§ **TASK DESCRIPTION**
For the records below, print the lines from the line with "font-size: 14px;" through the line with "width: 590px;" exactly as written; include both end lines and exclude the rest.

User interface change data:
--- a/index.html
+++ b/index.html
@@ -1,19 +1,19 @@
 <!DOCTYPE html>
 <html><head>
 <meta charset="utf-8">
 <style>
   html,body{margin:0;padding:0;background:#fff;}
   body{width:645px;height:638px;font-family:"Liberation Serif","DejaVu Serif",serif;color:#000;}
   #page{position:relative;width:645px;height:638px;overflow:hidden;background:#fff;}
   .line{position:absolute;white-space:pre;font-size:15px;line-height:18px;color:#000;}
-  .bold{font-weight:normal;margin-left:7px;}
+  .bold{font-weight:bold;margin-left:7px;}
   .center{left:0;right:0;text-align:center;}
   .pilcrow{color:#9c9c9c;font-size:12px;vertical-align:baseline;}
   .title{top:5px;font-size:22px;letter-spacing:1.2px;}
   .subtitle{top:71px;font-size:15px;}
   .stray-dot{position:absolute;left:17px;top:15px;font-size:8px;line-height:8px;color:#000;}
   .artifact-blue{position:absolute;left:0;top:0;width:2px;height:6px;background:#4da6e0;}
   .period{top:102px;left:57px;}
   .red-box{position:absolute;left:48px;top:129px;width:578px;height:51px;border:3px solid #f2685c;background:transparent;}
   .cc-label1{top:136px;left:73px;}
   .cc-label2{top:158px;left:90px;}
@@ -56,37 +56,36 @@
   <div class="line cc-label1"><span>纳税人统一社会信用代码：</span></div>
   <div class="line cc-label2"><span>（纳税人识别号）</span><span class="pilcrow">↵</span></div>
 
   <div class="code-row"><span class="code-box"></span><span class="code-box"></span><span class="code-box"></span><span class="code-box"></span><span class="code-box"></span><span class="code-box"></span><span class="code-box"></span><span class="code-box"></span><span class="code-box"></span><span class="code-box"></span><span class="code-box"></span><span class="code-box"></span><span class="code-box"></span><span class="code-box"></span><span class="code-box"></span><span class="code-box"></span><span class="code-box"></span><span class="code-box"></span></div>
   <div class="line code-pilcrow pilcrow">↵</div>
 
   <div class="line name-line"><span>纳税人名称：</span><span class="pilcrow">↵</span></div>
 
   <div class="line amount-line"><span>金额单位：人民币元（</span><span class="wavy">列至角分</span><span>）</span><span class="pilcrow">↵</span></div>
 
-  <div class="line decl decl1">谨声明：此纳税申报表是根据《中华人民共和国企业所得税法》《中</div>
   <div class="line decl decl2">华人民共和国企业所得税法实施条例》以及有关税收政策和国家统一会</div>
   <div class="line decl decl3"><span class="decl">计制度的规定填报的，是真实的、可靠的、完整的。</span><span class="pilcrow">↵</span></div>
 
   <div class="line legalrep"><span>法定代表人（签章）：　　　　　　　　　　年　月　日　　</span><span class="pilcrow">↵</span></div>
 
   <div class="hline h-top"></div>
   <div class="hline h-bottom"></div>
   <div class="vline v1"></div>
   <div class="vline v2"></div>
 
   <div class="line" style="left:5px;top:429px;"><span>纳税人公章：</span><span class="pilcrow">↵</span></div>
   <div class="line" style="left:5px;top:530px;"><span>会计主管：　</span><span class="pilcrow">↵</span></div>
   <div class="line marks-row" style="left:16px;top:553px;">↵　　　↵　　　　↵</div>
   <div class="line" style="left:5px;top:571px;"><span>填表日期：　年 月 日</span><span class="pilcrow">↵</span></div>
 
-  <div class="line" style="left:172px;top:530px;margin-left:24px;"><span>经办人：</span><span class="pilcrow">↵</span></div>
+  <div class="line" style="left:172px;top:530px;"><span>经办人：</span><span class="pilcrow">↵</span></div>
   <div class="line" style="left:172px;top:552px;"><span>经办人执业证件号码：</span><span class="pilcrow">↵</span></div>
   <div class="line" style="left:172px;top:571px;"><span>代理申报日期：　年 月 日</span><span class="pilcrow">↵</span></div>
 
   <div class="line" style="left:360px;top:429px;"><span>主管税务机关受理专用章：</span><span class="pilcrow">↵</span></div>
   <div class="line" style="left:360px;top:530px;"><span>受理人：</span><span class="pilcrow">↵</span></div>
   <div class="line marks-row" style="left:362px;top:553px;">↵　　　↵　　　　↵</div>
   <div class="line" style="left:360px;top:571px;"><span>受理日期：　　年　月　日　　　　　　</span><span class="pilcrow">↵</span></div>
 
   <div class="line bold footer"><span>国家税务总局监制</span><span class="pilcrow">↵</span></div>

* * *

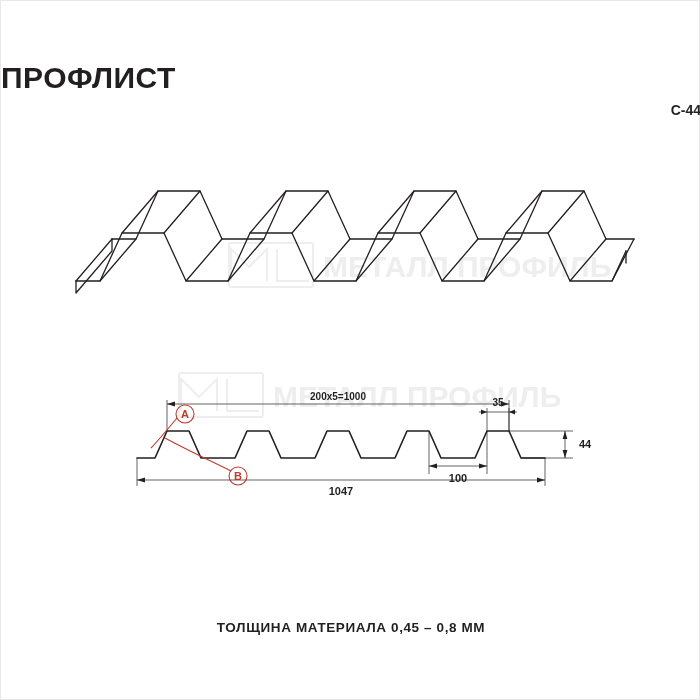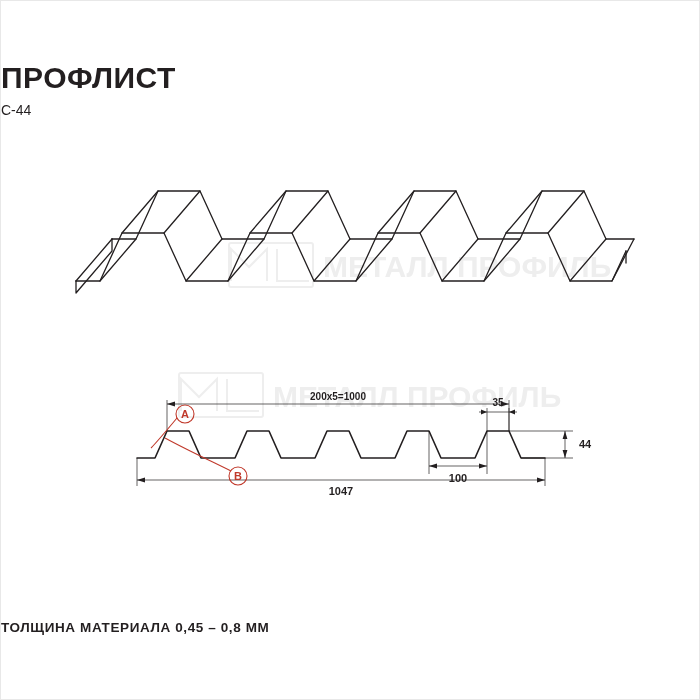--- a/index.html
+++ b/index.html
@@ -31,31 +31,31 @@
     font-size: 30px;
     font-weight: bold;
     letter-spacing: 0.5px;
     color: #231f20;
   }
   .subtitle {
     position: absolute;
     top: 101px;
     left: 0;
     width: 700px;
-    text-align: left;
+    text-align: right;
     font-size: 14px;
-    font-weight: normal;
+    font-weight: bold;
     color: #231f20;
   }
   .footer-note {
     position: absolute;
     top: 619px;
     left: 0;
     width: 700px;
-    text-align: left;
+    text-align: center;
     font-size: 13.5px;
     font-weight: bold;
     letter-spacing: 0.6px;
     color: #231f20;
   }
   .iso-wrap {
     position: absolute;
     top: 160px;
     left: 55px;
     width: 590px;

---

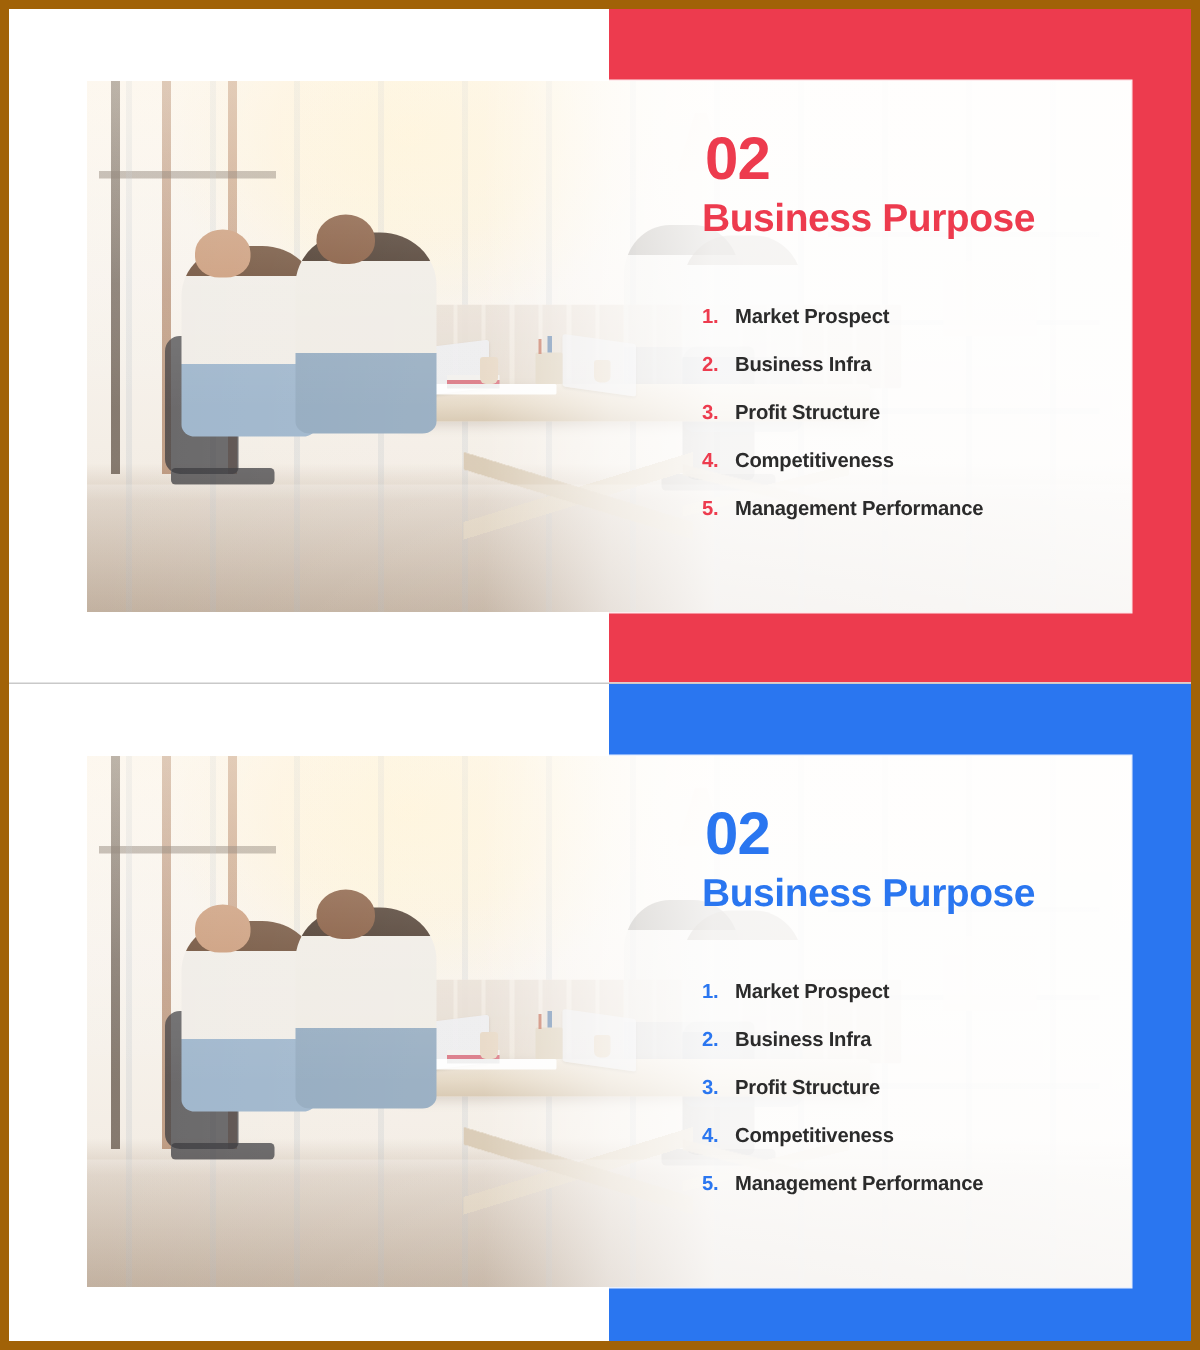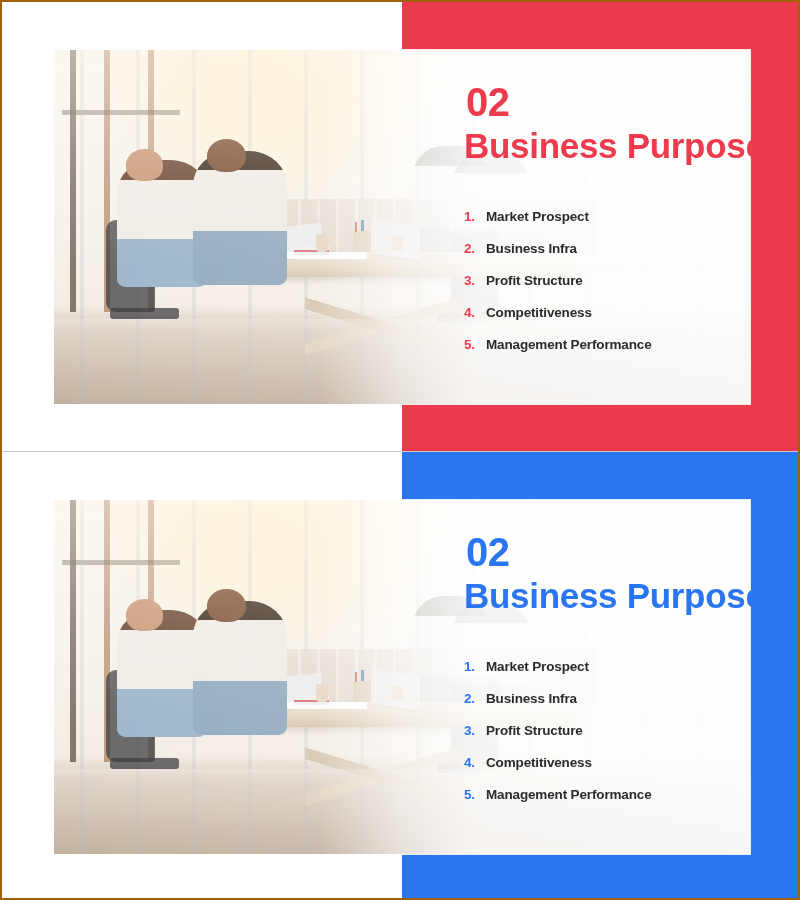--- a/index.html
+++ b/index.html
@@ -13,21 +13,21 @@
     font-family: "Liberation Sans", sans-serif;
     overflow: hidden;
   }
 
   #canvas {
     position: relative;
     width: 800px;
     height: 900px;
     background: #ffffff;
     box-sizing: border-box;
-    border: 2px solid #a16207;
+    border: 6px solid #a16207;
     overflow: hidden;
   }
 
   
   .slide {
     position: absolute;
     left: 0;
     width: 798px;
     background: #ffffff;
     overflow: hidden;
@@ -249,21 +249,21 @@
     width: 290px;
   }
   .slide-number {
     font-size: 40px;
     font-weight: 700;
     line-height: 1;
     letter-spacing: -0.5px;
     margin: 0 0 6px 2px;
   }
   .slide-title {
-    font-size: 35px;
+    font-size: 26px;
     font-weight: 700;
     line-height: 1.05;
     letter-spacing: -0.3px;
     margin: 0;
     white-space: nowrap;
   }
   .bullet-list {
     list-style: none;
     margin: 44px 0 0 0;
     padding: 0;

§ **SOLUTION FOR THIS EXERCISE**
     font-size: 14px;
-    font-weight: normal;
+    font-weight: bold;
     color: #231f20;
   }
   .footer-note {
     position: absolute;
     top: 619px;
     left: 0;
     width: 700px;
-    text-align: left;
+    text-align: center;
     font-size: 13.5px;
     font-weight: bold;
     letter-spacing: 0.6px;
     color: #231f20;
   }
   .iso-wrap {
     position: absolute;
     top: 160px;
     left: 55px;
     width: 590px;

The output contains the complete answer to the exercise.